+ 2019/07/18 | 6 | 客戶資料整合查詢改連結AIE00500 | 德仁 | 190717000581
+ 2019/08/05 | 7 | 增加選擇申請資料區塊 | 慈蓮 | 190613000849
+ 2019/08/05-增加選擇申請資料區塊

------------

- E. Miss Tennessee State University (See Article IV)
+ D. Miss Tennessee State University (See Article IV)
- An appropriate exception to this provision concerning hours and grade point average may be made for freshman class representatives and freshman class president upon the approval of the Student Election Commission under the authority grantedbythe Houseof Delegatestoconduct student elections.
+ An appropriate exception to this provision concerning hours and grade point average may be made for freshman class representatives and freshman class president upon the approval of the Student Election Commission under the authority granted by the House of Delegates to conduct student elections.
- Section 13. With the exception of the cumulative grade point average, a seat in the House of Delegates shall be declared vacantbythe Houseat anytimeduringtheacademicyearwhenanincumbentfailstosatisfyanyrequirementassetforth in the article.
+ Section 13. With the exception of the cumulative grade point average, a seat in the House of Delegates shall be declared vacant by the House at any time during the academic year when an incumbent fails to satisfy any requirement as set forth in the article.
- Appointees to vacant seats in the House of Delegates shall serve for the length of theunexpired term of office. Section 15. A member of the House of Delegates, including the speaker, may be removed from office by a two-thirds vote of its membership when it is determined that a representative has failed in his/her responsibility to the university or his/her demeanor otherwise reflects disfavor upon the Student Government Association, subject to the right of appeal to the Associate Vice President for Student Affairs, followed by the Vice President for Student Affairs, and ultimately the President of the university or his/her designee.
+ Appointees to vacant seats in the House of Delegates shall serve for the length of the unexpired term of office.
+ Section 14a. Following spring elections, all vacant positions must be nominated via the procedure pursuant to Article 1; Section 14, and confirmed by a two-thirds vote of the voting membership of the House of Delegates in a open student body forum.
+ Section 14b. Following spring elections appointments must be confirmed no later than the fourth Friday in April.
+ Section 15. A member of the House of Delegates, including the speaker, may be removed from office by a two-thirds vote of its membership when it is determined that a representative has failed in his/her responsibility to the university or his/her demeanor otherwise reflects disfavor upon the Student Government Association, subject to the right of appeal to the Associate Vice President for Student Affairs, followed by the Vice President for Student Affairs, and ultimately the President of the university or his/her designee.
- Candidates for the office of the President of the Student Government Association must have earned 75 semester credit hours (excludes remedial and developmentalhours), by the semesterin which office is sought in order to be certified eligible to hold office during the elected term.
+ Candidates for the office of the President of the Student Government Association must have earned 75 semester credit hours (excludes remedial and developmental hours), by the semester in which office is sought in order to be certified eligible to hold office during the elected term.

------------

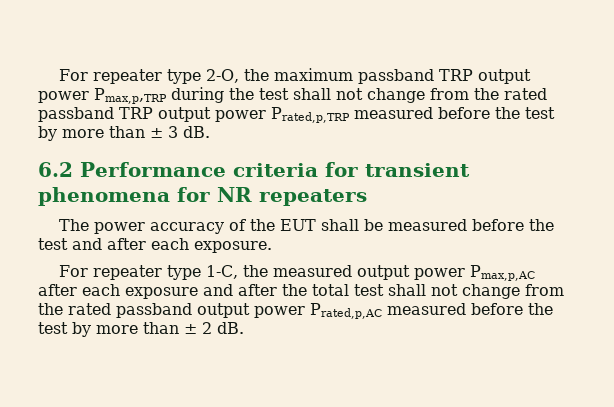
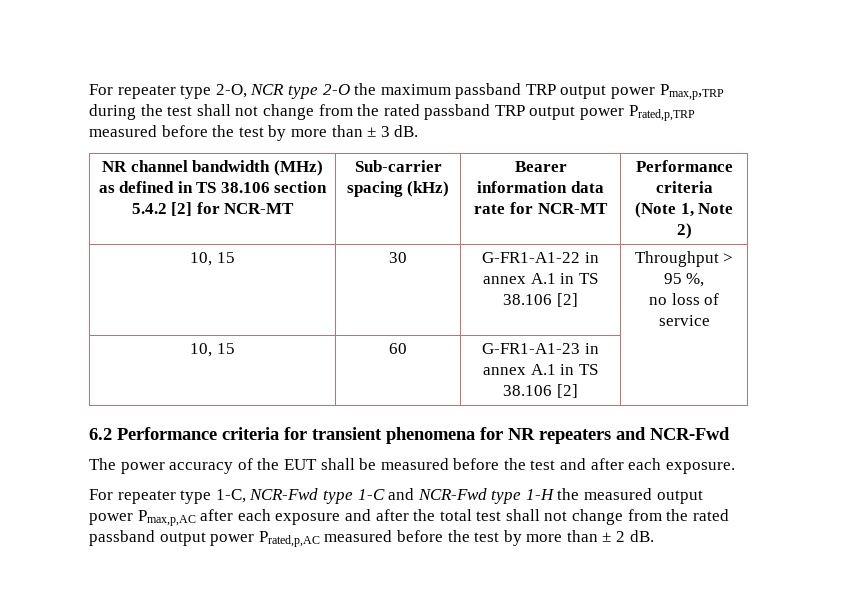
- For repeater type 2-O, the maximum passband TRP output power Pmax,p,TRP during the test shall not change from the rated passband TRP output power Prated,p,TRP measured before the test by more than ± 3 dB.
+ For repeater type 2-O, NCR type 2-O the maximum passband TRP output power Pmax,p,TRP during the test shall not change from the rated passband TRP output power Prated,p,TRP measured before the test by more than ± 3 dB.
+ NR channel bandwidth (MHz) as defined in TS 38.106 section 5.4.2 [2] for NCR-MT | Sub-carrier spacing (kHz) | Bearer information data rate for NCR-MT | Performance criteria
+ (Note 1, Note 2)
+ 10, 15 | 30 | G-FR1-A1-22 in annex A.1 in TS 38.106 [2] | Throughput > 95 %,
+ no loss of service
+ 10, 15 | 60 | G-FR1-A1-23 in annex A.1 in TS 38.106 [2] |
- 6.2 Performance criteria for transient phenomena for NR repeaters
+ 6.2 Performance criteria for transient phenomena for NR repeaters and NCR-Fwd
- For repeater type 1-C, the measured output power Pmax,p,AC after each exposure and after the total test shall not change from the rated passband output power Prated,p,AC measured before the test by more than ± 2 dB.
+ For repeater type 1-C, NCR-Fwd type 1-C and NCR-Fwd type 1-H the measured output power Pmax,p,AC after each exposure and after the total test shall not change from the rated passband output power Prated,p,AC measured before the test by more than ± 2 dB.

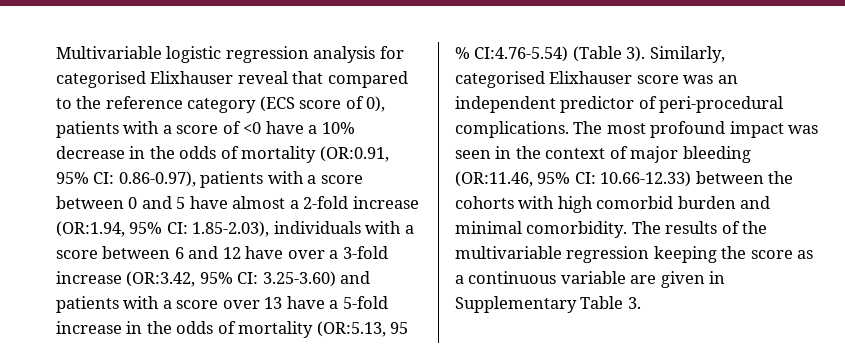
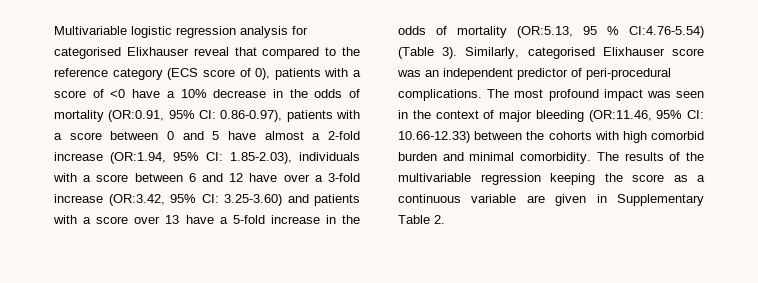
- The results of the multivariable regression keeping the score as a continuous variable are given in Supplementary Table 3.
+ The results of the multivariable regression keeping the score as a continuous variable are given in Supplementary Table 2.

------------

> Directions for this task:
What you give back must be the stretch above, starting at the line with "- E. Miss Tennessee" and ending at the line with "- An appropriate", copied exactly.

> Result:
- E. Miss Tennessee State University (See Article IV)
+ D. Miss Tennessee State University (See Article IV)
- An appropriate exception to this provision concerning hours and grade point average may be made for freshman class representatives and freshman class president upon the approval of the Student Election Commission under the authority grantedbythe Houseof Delegatestoconduct student elections.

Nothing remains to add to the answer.